Case ID: ga-app_10/html/0403-01.html
Source: Caselaw Access Project
Author: {"author": "Hill, C. J.", "license": "Public Domain", "url": "https://static.case.law/"}
Date Created: 2024-08-24T03:29:51.129683

3854.
    McCullough v. The State.
    1. Where a negro man is on trial, charged with the crime of making a felonious assault upon a white woman, the jury may, in determining the intent with which the assault was made, take into consideration the difference in race, and social customs founded thereon, and, in the absence of any encouragement given by the woman, find that a felonious intent existed, even where the assault was not aggravated and was immediately abandoned upon show of resentment and indignation.
    2. Where the general charge to the jury embodies, in substance, legal principles contained in written requests to charge, any error in refusing the requests is harmless.
    3. On the trial of an indictment for an assault and battery with intent to rape, where the evidence shows that the lesser offense was committed as a part of the felony, it is ordinarily the duty of the trial judge to define the offense of assault and battery; but an instruction to the effect that if the accused, at the time of making the assault and battery upon the woman, did not entertain the felonious intent charged, he would be guilty of the lesser offense of assault and battery, was substantially equivalent to a definition of assault and battery as pertinent to the evidence.
    4. While the jury may believe the statement of the accused in preference to the evidence, they should do so only in the event that they believe the statement to be the truth of the transaction. A charge to this effect was not error.
    5. Objections to rulings on the admission of testimony that will probably not occur on a second trial require no decision.
    6. The right to poll the jury in a criminal case is an important legal right that should not in any manner be abridged or rendered nugatory by any action of the trial judge. This right must be demanded when the verdict is published and before the jury disperses, and before sentence is imposed. It can not be exercised with justice to the State or to the accused after the jury have dispersed or after sentence has been passed.
    7. In a criminal ease, where the evidence did not demand the verdict, and where the jury, after having been out considering the verdict for some hours, returned into court, and the foreman handed the verdict to the solicitor-general, who read it aloud, and immediately, upon the conclusion of the reading, the trial judge imposed the extreme penalty of the statute by announcing, “twenty years in the penitentiary,” . before the' attorney for the accused had time to demand that the jury be polled, this conduct of the judge requires the grant of another trial.
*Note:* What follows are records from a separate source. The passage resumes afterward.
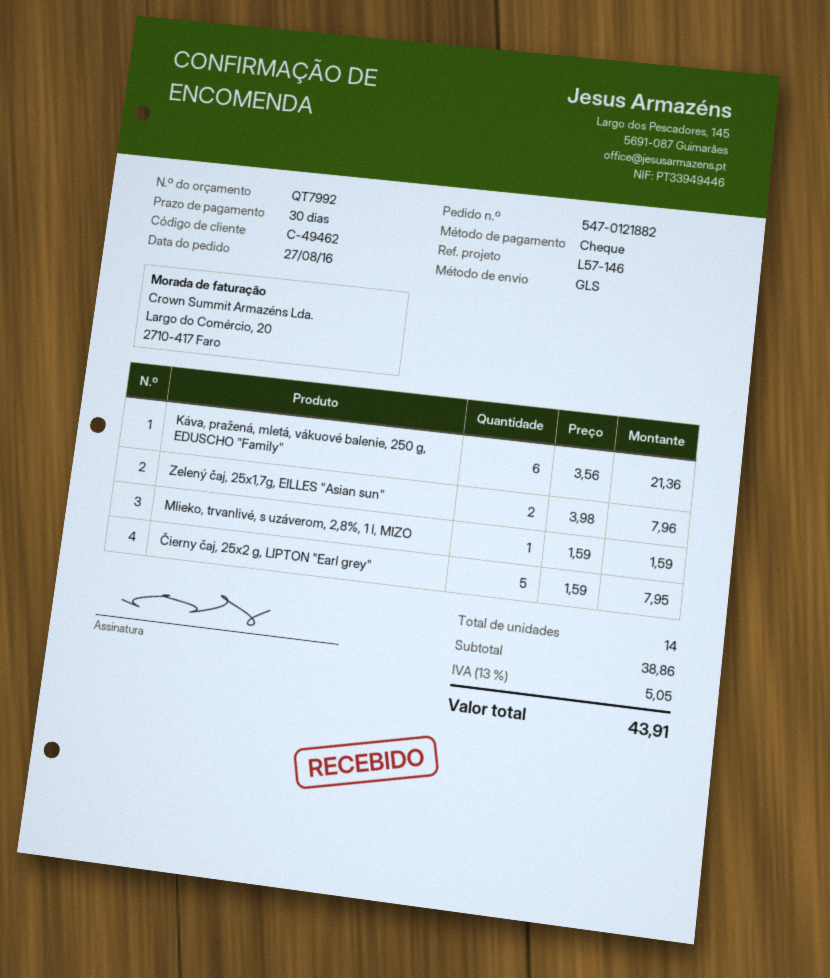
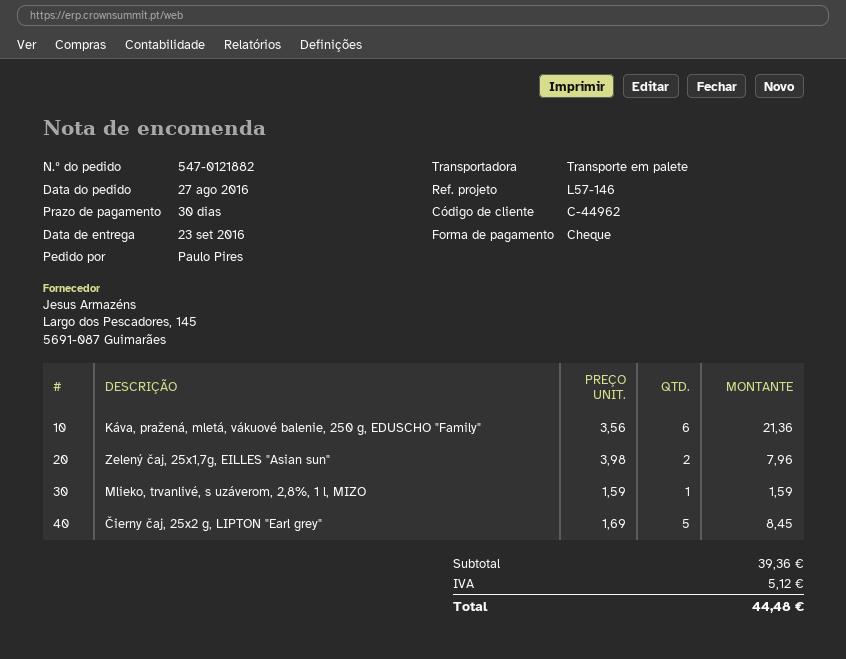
customer number: C-49462 -> C-44962
shipping method: GLS -> pallet freight
Čierny čaj, 25x2 g, LIPTON "Earl grey": 5 x 1.59 = 7.95 -> 5 x 1.69 = 8.45
subtotal: 38.86 -> 39.36
tax: 5.05 -> 5.12
total: 43.91 -> 44.48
It deprived the accused of the exercise of his right to poll the jury; and the error was not cured by the subsequent permission to poll the jury, for the sentence destroyed the right or rendered it worthless.
    Decided January 15, 1912.
    Indictment for assault with intent to rape; from Gordon superior court — Judge Fite.
    October 28, 1911.
    
      
      O. N. Starr, for plaintiff in error.
    
      T. C. Milner, solicitor-general, contra.
   Hill, C. J.

1. Jerry McCullough, a negro man, was convicted of assault with intent to rape, the alleged victim being a white woman. His motion for a new trial was overruled, and he brings error. In view of the fact that we have decided that another trial should be granted on one of the special assignments of error, it is unnecessary to state the evidence. It is not improper, however, to say that the evidence for the prosecution makes a clear case of assault and battery, but leaves in doubt the felonious intent charged. But the intent with which an assault and battery was made is peculiarly a question to be determined by the jury, and, under the repeated rulings of the Supreme Court as to the question of intent in cases where black men assault white women, with special reference to racial differences and the well-established customs which emphasize these differences, we do not feel authorized to disturb the verdict as being without any evidence tending to establish the felonious intent with which the assault and battery was committed. Carter v. State, 35 Ga. 265; Jackson v. State, 91 Ga. 322 (18 S. E. 322); Watkins v. State, 68 Ga. 832; Darden v. State, 97 Ga. 407 (25 S. E. 676); Dorsey v. State, 108 Ga. 477 (34 S. E. 135). The doubt, however, on this point, which would unquestionably be sufficient to acquit of a felony but for the decisions above cited, and which, even in the light of these decisions, under the evidence in this case, arises as to the intention of the accused in laying his hands on the woman without actual violence, and in desisting immediately upon the show of resentment on her part, accompanied by the declaration that he intended no harm, makes us the more readily grant a new trial on the assignment of error hereafter considered. If the evidence demanded the verdict as rendered, we would treat this error (which we deem presumptively to have been prejudicial under the facts of this case) as harmless.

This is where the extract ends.